17:45 - 20:00
Friday-Panel
Chair/s:
Janina Beiser-McGrath
Discussant/s:
Torun Dewan
Meeting Room F

Christine Sylvester, Julia Maynard
The Spurious Relationship between Party Leader Resignations and their Votes

Janina Beiser-McGrath, Anja Osei
Can I stay or must I go? Cabinet replacement in Africa

Despina Alexiadou
Cabinet reshuffles: how bad are they for expertise and policy?

Ebru Ece Özbey
Populist Contagion in the House of Commons: A Comparative Study of PMQs from Blair to May

Maria Thürk, Heike Klüver
The electoral implications of minority cabinets
Can I stay or must I go?

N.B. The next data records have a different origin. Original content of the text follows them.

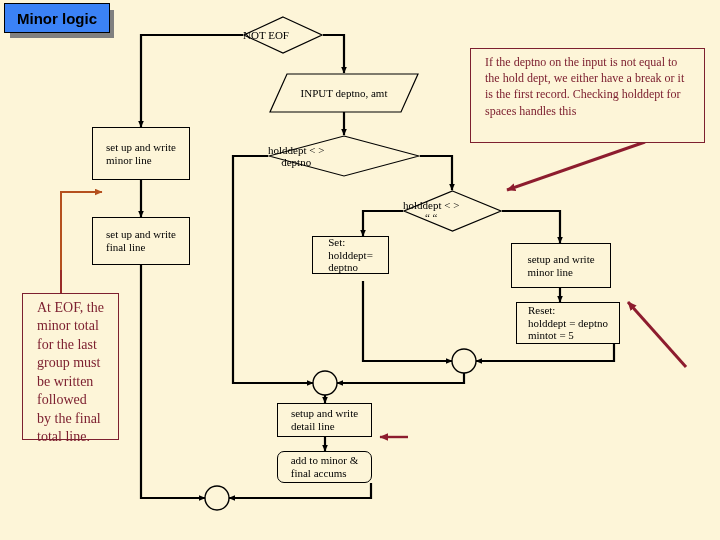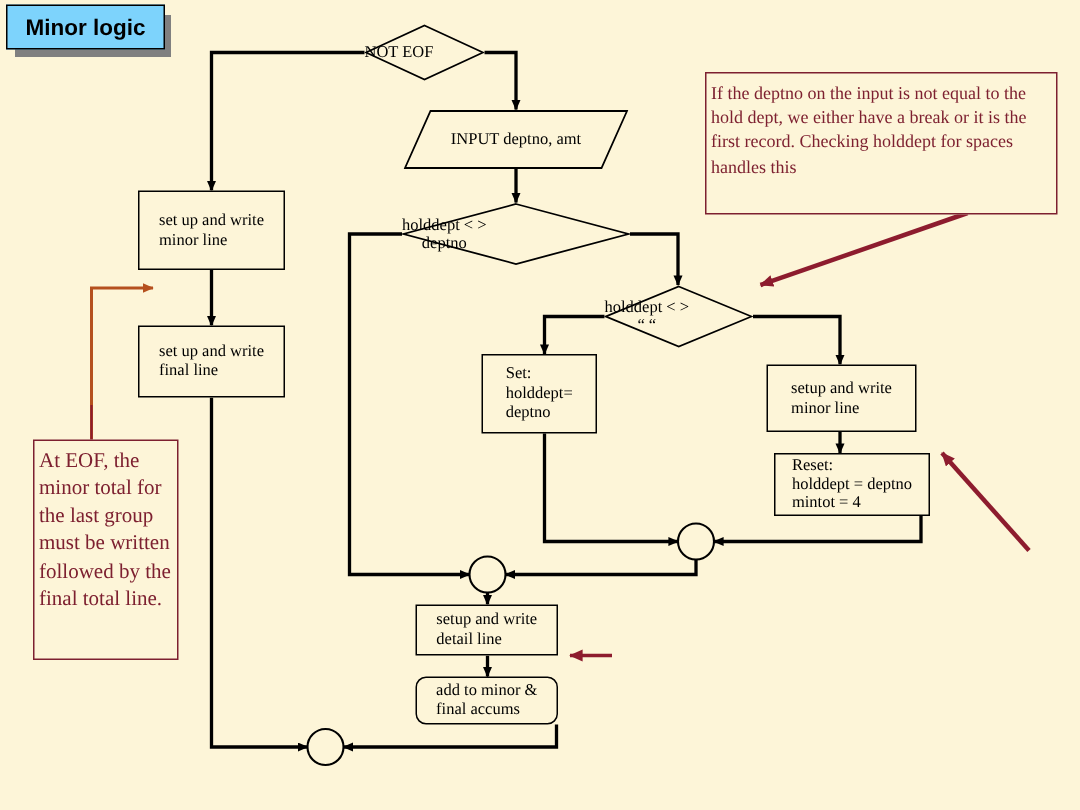"Minor logic" #title-box { background: #7dd3fc -> #3b82f6 }
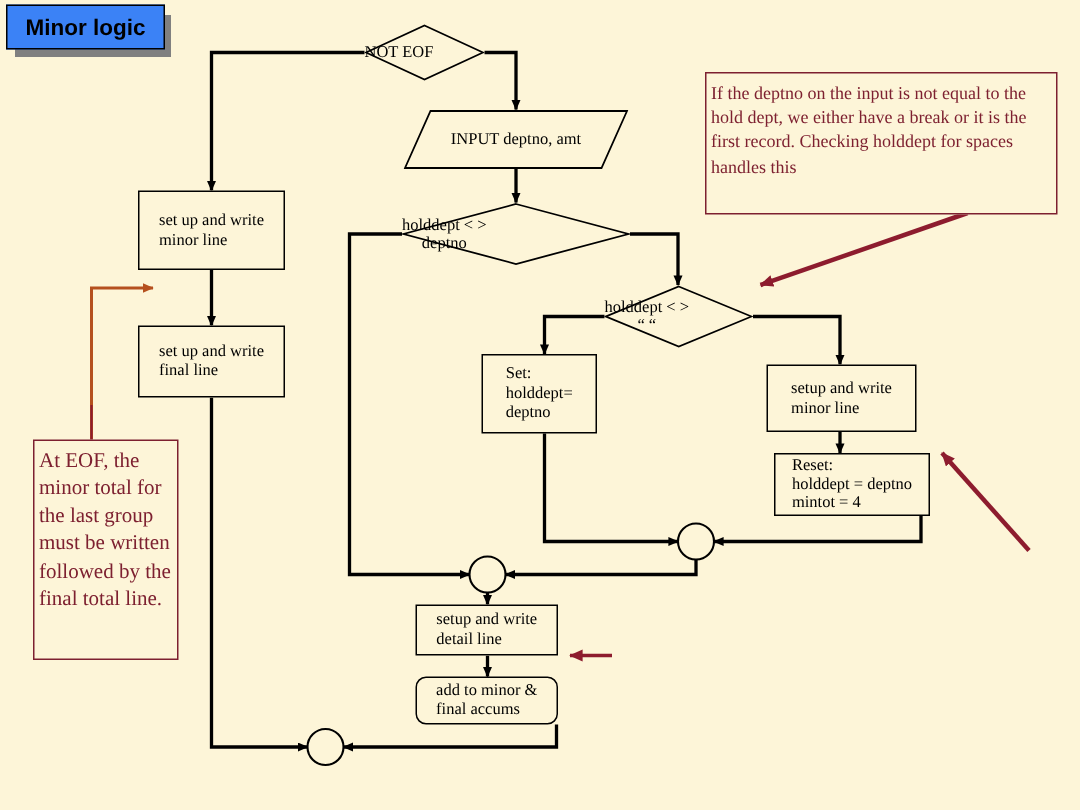"If the deptno on the" .note { padding: 5px 3px -> 5px 14px }
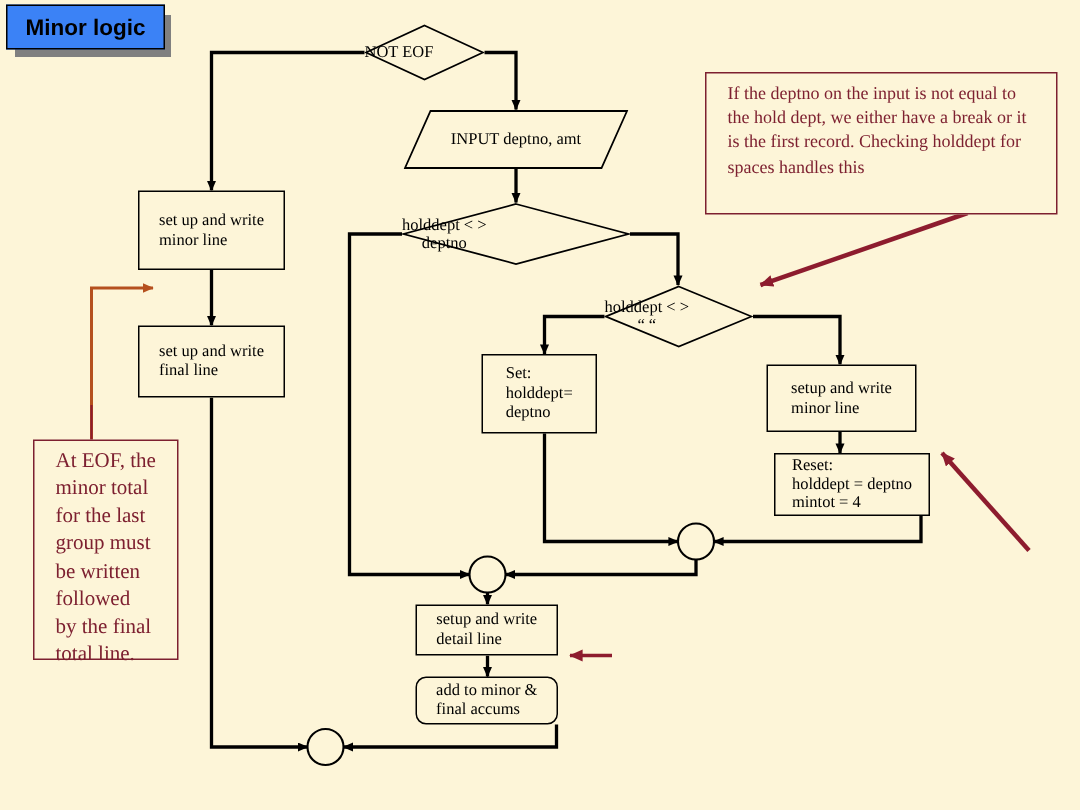"Set:" div.node { height: 53px -> 38px; left: 321px -> 312px }
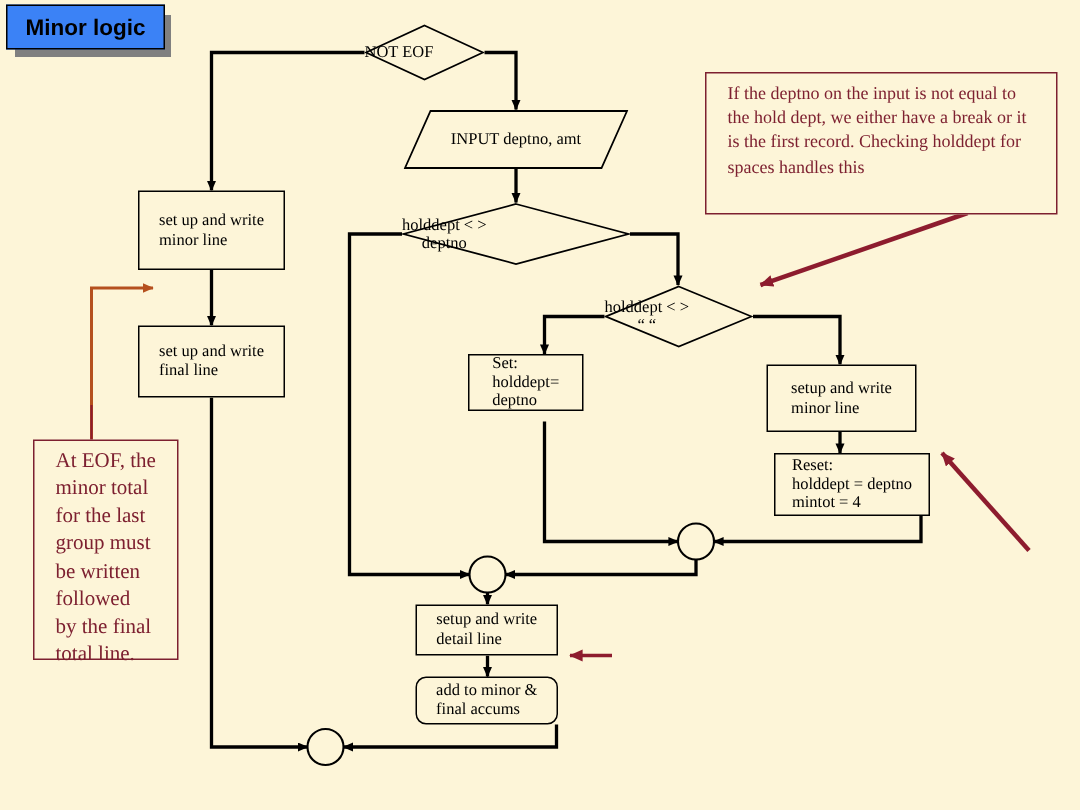"Reset:" span { text: 4 -> 5 }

Cabinet replacement in Africa
Janina Beiser-McGrath 1, Anja Osei 2
1 Royal Holloway, University of London
2 University of Konstanz

In African states, there is a lot of fluctuation in cabinets. Large structural changes such as leader changes or changes in ethnic representation only explain a fraction of those. Why do leaders decide to replace ministers so frequently? The literature on authoritarian regimes assumes that autocratic leaders need to strategically balance their ruling coalitions. African leaders use cabinet placement to co-opt potential rivals. We argue that once new threats emerge, leaders need to decide which of the current ministers are least important for regime survival and can be replaced. We test whether ministers from overrepresented ethnic groups, ministers that serve only since a short time and women are most likely to be considered replaceable to make space for the co-optation of new potential rivals. To do so, we use monthly data on cabinet composition in 23 African countries between 1996 and 2017.